Résister à la tentation

Le gouvernement libéral doit cependant résister à la tentation de faire porter plus lourdement sur les épaules des employés de l'État le poids du retour à l'équilibre budgétaire.

Budget Québec 2010



(Québec) En gelant les salaires des infirmières, des fonctionnaires et du personnel des écoles, Québec pourrait bien sûr économiser gros, ce qui l'aiderait à renflouer ses coffres. Le gouvernement libéral doit cependant résister à la tentation de faire porter plus lourdement sur les épaules des employés de l'État le poids du retour à l'équilibre budgétaire.
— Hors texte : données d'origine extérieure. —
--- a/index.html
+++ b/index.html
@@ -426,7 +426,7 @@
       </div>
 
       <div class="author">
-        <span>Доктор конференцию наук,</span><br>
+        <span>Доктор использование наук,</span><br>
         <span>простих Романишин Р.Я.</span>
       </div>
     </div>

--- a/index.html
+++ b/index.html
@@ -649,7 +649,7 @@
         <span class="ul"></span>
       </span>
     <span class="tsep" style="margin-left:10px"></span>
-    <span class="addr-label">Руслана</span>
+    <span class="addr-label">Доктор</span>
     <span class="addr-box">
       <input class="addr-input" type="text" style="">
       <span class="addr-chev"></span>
Non pas parce qu'il s'attirerait les foudres de la population. Si demain matin le gouvernement Charest décidait de mettre ses employés au régime sec, plusieurs approuveraient sa décision en tablant que s'il fait des économies à ce poste budgétaire, il sera moins enclin à hausser les tarifs d'électricité, à introduire des péages sur les autoroutes ou à augmenter les taxes et les impôts. Utiles lorsqu'il s'agit de faire rouler une économie en crise, les employés du secteur public redeviennent des «gras durs» lorsque pointe la reprise et qu'il faut payer la note.
Ce calcul intéressé est incomplet. Un gel des salaires ne fera pas disparaître 11 milliards $ d'encre rouge par magie. Québec devra inévitablement scruter d'autres éléments de ses dépenses et de ses revenus pour ramener les finances publiques à l'équilibre. Tout le monde devrait être appelé à faire sa part.
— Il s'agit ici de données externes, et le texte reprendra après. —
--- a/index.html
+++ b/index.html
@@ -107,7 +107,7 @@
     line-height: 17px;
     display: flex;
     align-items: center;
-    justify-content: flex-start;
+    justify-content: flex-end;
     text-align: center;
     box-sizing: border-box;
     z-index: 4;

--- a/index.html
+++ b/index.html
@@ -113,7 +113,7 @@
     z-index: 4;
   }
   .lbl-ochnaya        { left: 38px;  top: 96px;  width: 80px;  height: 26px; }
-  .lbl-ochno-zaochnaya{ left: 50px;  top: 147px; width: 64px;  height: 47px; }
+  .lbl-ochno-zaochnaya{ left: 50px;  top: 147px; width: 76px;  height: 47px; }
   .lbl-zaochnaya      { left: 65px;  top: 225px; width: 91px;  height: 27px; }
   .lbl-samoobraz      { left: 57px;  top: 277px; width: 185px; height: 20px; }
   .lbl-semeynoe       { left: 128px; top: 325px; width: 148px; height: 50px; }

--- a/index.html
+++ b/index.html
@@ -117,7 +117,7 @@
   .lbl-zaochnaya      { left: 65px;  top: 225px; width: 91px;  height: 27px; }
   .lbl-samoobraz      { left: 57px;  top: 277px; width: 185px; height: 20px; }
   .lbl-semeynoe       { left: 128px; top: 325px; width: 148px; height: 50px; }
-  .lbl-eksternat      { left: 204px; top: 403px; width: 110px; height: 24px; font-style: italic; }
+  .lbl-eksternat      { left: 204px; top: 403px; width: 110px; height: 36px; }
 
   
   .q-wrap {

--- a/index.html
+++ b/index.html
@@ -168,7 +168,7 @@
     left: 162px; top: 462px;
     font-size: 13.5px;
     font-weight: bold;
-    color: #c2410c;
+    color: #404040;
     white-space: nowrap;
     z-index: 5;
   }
Un gouvernement et un employeur responsables doivent aussi évaluer les effets à plus long terme d'un blocage salarial sur le climat social, la qualité des services, les relations de travail, la productivité, la rétention du personnel et l'attractivité du secteur public. Le parti au pouvoir ajoute à son évaluation le prix qu'il aura à payer s'il réalise un coup de force.
Prenons le domaine de la santé. D'ici six ans, de 13 000 à 20 000 personnes devront être recrutées chaque année pour combler les départs à la retraite et répondre à la croissance de la demande de services. Qui voudra travailler dans le réseau public si les salaires ne sont pas compétitifs et si les conditions de travail sont médiocres? La sécurité d'emploi n'efface pas tous les irritants.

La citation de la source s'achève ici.